Não usaria palavras – era um risco mas, como tinha vertigens e fazer queda livre estava fora de questão – seria o seu desporto radical desse dia. Não era o método Ludovico, que Kubrick deu ao mundo, mas uma alternativa muito mais hilariante. Não implicava qualquer coação física e, quando muito, seria apelidado de louco pela tentativa de impor ao mundo um novo alfabeto…de sorrisos.
Por cada gota de água da chuva teria que sorrir e, de cada vez que interrompesse o seu passo – nessa longa caminhada, que se quer sorridente, chamada vida – teria que exteriorizar a soma de todos os sorrisos dados no percurso. Tinha consciência (teria de facto?) das diferentes interpretações que esta nova realidade poderia trazer ao seu dia-a-dia mas, colocando o científico acima da maneira de ver de quem o rodeia, destemidamente avançou!

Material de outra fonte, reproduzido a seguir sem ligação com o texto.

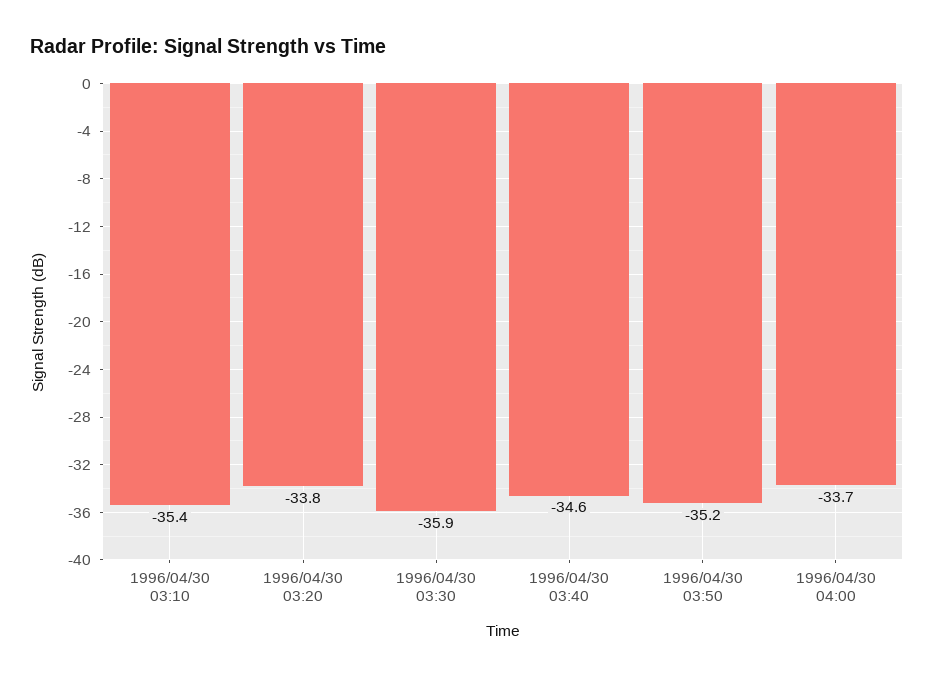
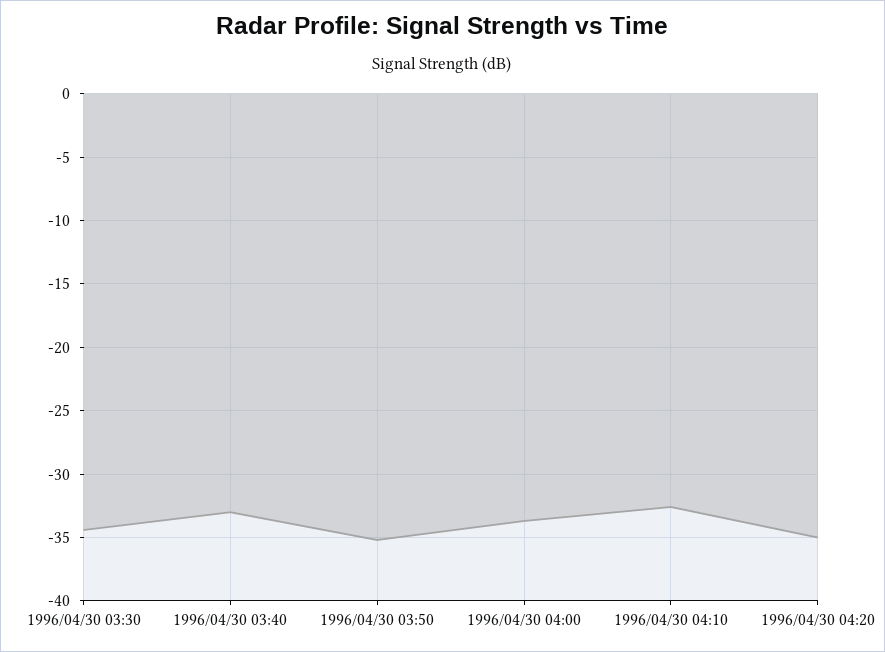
1996/04/30 03:10: -35.4 -> none
1996/04/30 03:20: -33.8 -> none
1996/04/30 03:30: -35.9 -> -34.5
1996/04/30 03:40: -34.6 -> -33
1996/04/30 04:10: none -> -32.5
1996/04/30 04:20: none -> -35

O dia era de aguaceiros pelo que, mais cedo ou mais tarde, teria a “aberta” desejada para colocar a teoria em prática! Assim que notou umas pingas, que timidamente pintavam o chão onde pousavam, vestiu o fato com todos os sensores e dirigiu-se a um café próximo. Um sorriso tímido primeiro mas, fruto do aumento da cadência da chuva, o atrevido assumiu o lugar do tímido e o cientista sorria agora – como um puto adolescente a quem deram a chave do primeiro carro.
Baralhava as pessoas com quem se cruzava enquanto ele próprio estava baralhado e, atingindo o café que tinha definido como objectivo, soltou uma sonora gargalhada. Espantou todos os presentes que, como saudação de volta, lhe devolveram sorrisos. A empregada de balcão, ainda esboçando um sorriso, perguntou “Um café e uma água das pedras?” e ele, com os lábios invertidos e a formar um C invertido a 90 graus, anuiu. Poderia ser esta a solução para a humanidade? – perguntava interiormente a parte da sua mente, logo interessada em capitalizar o processo. Sorriu com a imagem, sem que o lucro fosse o propósito.